Nevertheless, think how different our grasp of the Moon, the Solar System, the Milky Way, and the Universe are today from 50 Julys ago. Crewed space stations and unmanned space telescopes, rovers, and probes have yielded astonishing views and even more astonishing insights into our Earthly home, our stellar neighbors, and our own selves.
So what’s next for crewed space flight? A return to the Moon flies in the face of the supposed Daniel Burnham dictum of “Make no little plans; they have no magic to stir men’s blood…”
Mr. Burnham might, however, take a shine to the audacity and danger of humans going to Mars. A flight from Earth to the Red Planet would take five months (about nine months according to this). Plus you gotta come home. The fastest roundtrip approach yet broached would take a mere 245 days.
These constraints open the question: What’ll it take for a human to go to Mars and back?
This week (July 17) Jaime Cordova of Genetics, and who is a NASA Solar System Ambassador, will be here to help us mark the 50th anniversary of humans on the moon with his talk, “The Next Giant Leap: Apollo and Life Sciences Research for the Journey to Mars.”
Here’s how he describes his talk:
“That’s one small step for man, one giant leap for mankind” It’s been 50 years since Neil Armstrong spoke the famous words, during the first visit to another world. This presentation of Wednesday Nite @ The Lab will celebrate the events of July 20, 1969: the landing of Apollo 11 on the Moon, completing President John F. Kennedy’s goal before the decade was out. We’ll visit some of the events of the mission, along with some of the biological results of Apollo.“Despite it being 50 years since first setting foot on the Moon, we’ve yet to return since Apollo 17, or even to go beyond low Earth orbit. We’ll visit some of the biological challenges of making the trip and space life sciences research that has been conducted since then, including here at UW-Madison, with the goal of helping humankind make the next giant leap to Mars.”
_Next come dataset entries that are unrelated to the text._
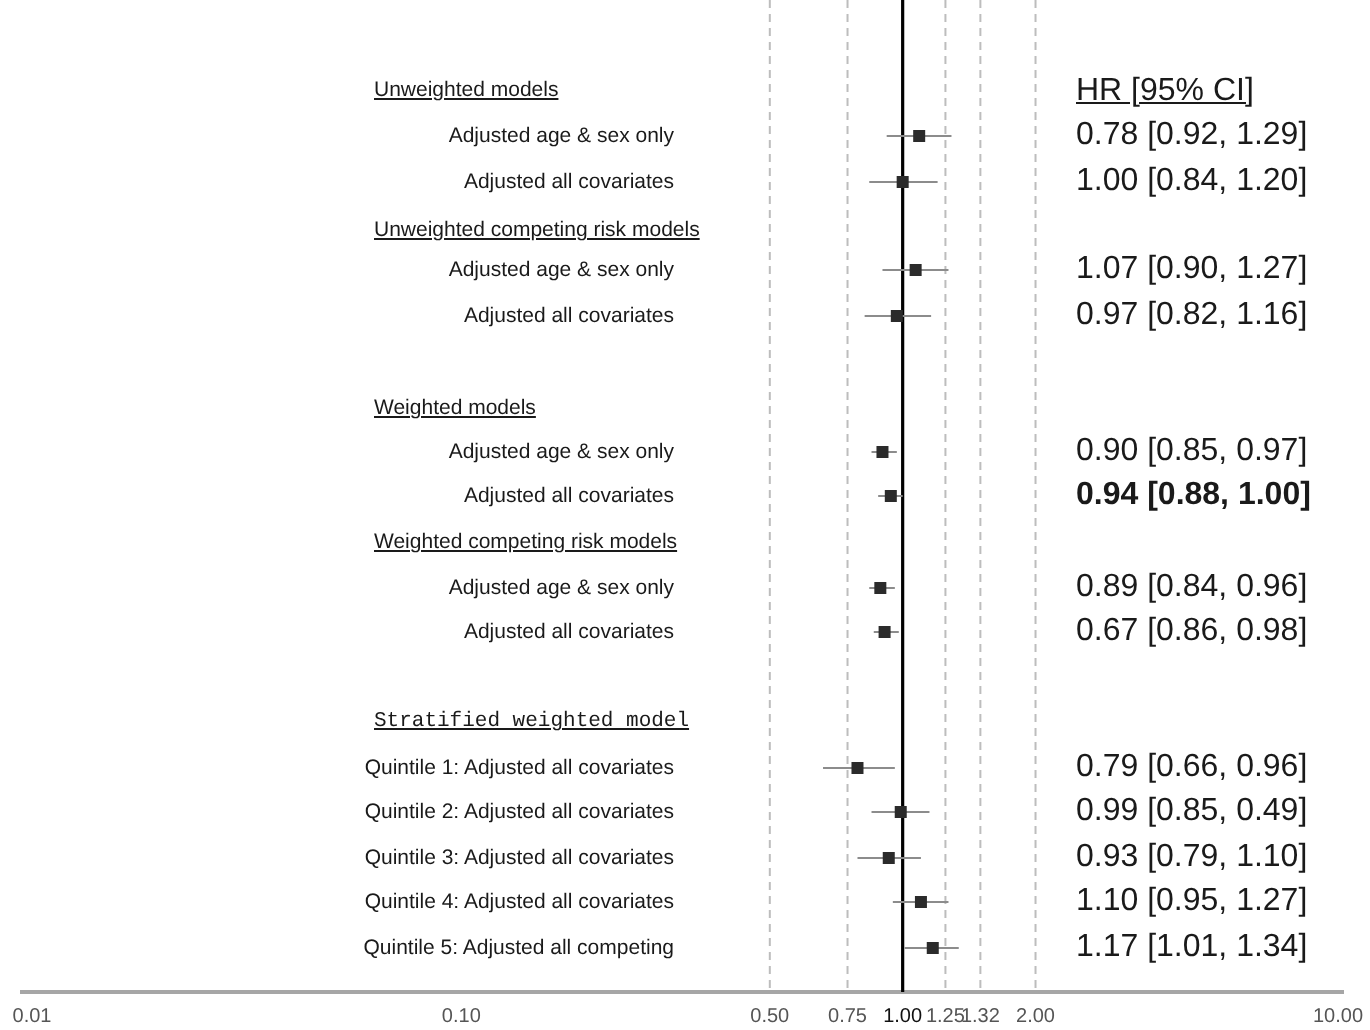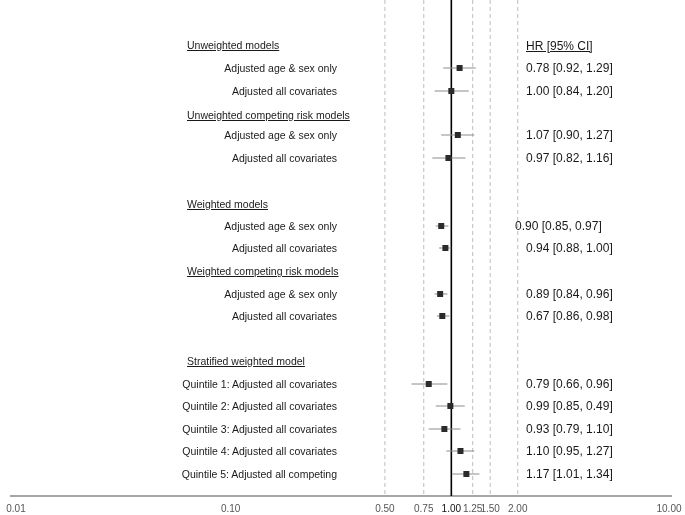--- a/index.html
+++ b/index.html
@@ -9,7 +9,7 @@
   .lbl { position:absolute; font-size:10.5px; white-space:nowrap; line-height:12px; }
   .lbl.right { text-align:right; }
   .hdr { text-decoration:underline; }
-  .hr { position:absolute; font-size:12px; white-space:nowrap; line-height:12px; }
+  .hr { position:absolute; font-size:16px; white-space:nowrap; line-height:12px;margin-left:12px; }
   .tick { position:absolute; font-size:10px; color:#555; white-space:nowrap; transform:translateX(-50%); line-height:12px; }
   .tick.ref { color:#111; }
 </style>

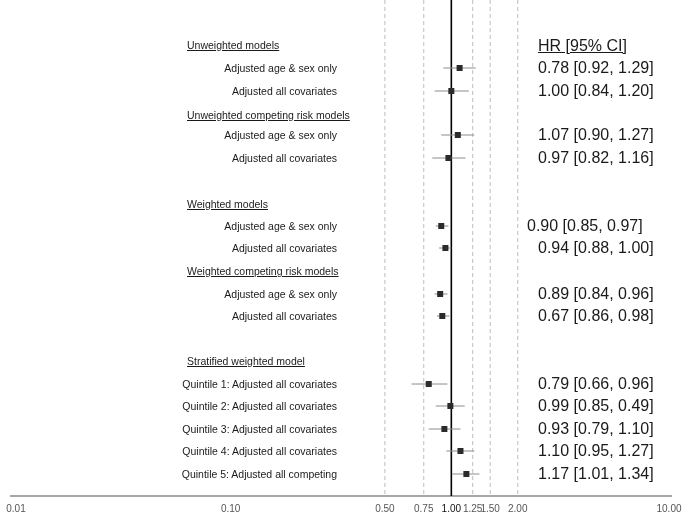--- a/index.html
+++ b/index.html
@@ -78,7 +78,7 @@
       <span class="hr" style="left: 526px; top: 85px;">1.00 [0.84, 1.20]</span>
       <span class="hr" style="left: 526px; top: 129px;">1.07 [0.90, 1.27]</span>
       <span class="hr" style="left: 526px; top: 152px;">0.97 [0.82, 1.16]</span>
-      <span class="hr" style="left: 515px; top: 220px; text-align: center;">0.90 [0.85, 0.97]</span>
+      <span class="hr" style="left: 526px; top: 220px; text-align: center;">0.90 [0.85, 0.97]</span>
       <span class="hr" style="left: 526px; top: 242px;">0.94 [0.88, 1.00]</span>
       <span class="hr" style="left: 526px; top: 288px;">0.89 [0.84, 0.96]</span>
       <span class="hr" style="left: 526px; top: 310px;">0.67 [0.86, 0.98]</span>

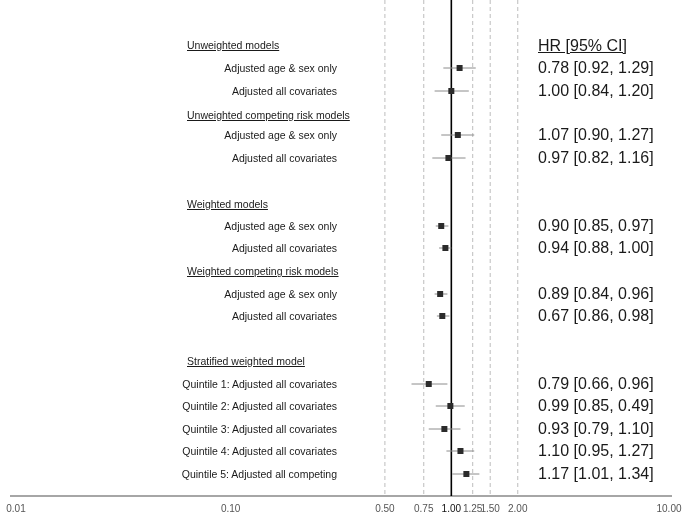--- a/index.html
+++ b/index.html
@@ -79,7 +79,7 @@
       <span class="hr" style="left: 526px; top: 129px;">1.07 [0.90, 1.27]</span>
       <span class="hr" style="left: 526px; top: 152px;">0.97 [0.82, 1.16]</span>
       <span class="hr" style="left: 526px; top: 220px; text-align: center;">0.90 [0.85, 0.97]</span>
-      <span class="hr" style="left: 526px; top: 242px;">0.94 [0.88, 1.00]</span>
+      <span class="hr" style="left: 526px; top: 242px; font-weight: bold;">0.94 [0.88, 1.00]</span>
       <span class="hr" style="left: 526px; top: 288px;">0.89 [0.84, 0.96]</span>
       <span class="hr" style="left: 526px; top: 310px;">0.67 [0.86, 0.98]</span>
       <span class="hr" style="left: 526px; top: 378px;">0.79 [0.66, 0.96]</span>

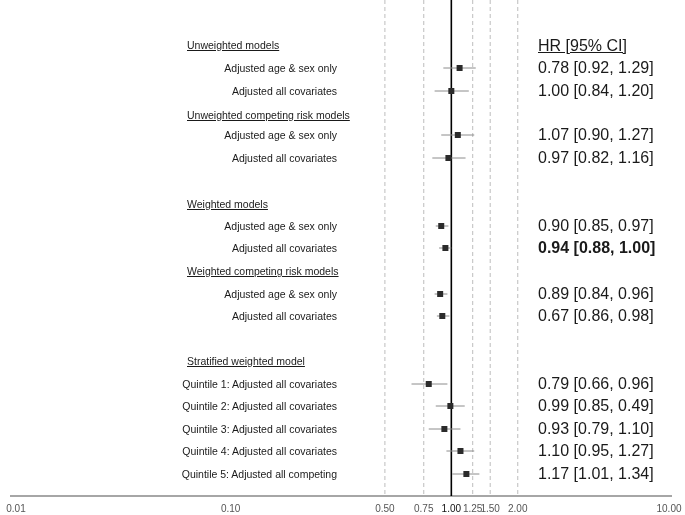--- a/index.html
+++ b/index.html
@@ -65,7 +65,7 @@
       <span class="lbl hdr" style="left: 187px; top: 265px;">Weighted competing risk models</span>
       <span class="lbl right" style="right: 314px; top: 288px;">Adjusted age &amp; sex only</span>
       <span class="lbl right" style="right: 314px; top: 310px;">Adjusted all covariates</span>
-      <span class="lbl hdr" style="left: 187px; top: 355px;">Stratified weighted model</span>
+      <span class="lbl hdr" style="left: 187px; top: 355px; font-family: Liberation Mono, monospace;">Stratified weighted model</span>
       <span class="lbl right" style="right: 314px; top: 378px;">Quintile 1: Adjusted all covariates</span>
       <span class="lbl right" style="right: 314px; top: 400px;">Quintile 2: Adjusted all covariates</span>
       <span class="lbl right" style="right: 314px; top: 423px;">Quintile 3: Adjusted all covariates</span>

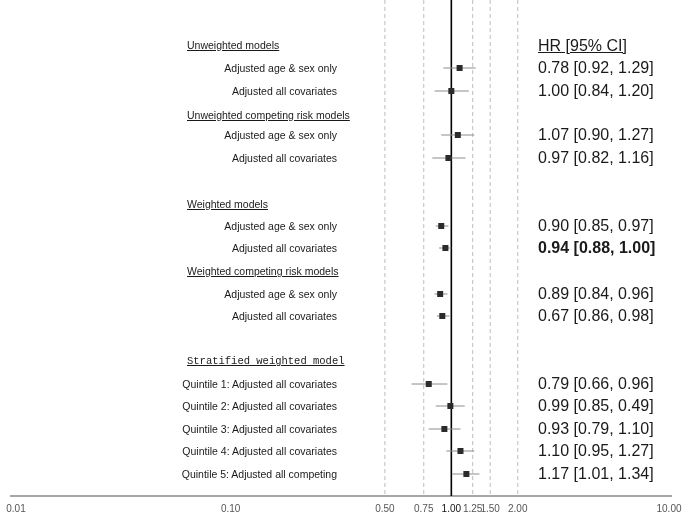--- a/index.html
+++ b/index.html
@@ -95,7 +95,7 @@
       <span class="tick" style="left: 423.764px; top: 503px;">0.75</span>
       <span class="tick ref" style="left: 451.333px; top: 503px;">1.00</span>
       <span class="tick" style="left: 472.718px; top: 503px;">1.25</span>
-      <span class="tick" style="left: 490.191px; top: 503px;">1.50</span>
+      <span class="tick" style="left: 490.191px; top: 503px;">1.32</span>
       <span class="tick" style="left: 517.761px; top: 503px;">2.00</span>
       <span class="tick" style="left: 669px; top: 503px;">10.00</span>
     </div>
Jaime Cordova is a graduate student in the Laboratory of Genetics at the University of Wisconsin, Madison. His research focuses on the genome response of bacteria such as E. coli and Salmonella to changes in oxygen levels. Before coming to UW-Madison, Jaime received his B.S. in Molecular Cell Biology and Physiology from California State University, Long Beach and his A.A. in Biology and Chemistry from Cerritos College.
In addition to being a graduate student, Jaime is a Solar System Ambassador for NASA’s Jet Propulsion Laboratory. SSAs volunteer on behalf of NASA and JPL to communicate the science and the excitement of NASA’s space-exploration missions and their discoveries. Jaime’s science outreach spans from two museum guide positions, one at the California Science Center where he speaks about the accomplishments of the Space Shuttle Endeavour and the second is at Griffith Observatory where he enjoys speaking to the public about astronomy and discoveries focusing on the origins of life and other places in the universe that may harbor life.
In addition to his guide positions, Jaime enjoys doing outreach at schools and on Twitter, he can be found @jaimecor_94. His goal, in any form of communicating science, is to show others the wonders of science and the discoveries that it can bring about.
Next week (July 24) Deneen Wellik, chair of the Department of Cell & Regenerative Biology, will be here to ask, “Are HOX-expressing Cells Musculoskeletal Stem Cells?”
Hope to see you soon at Wednesday Nite @ The Lab.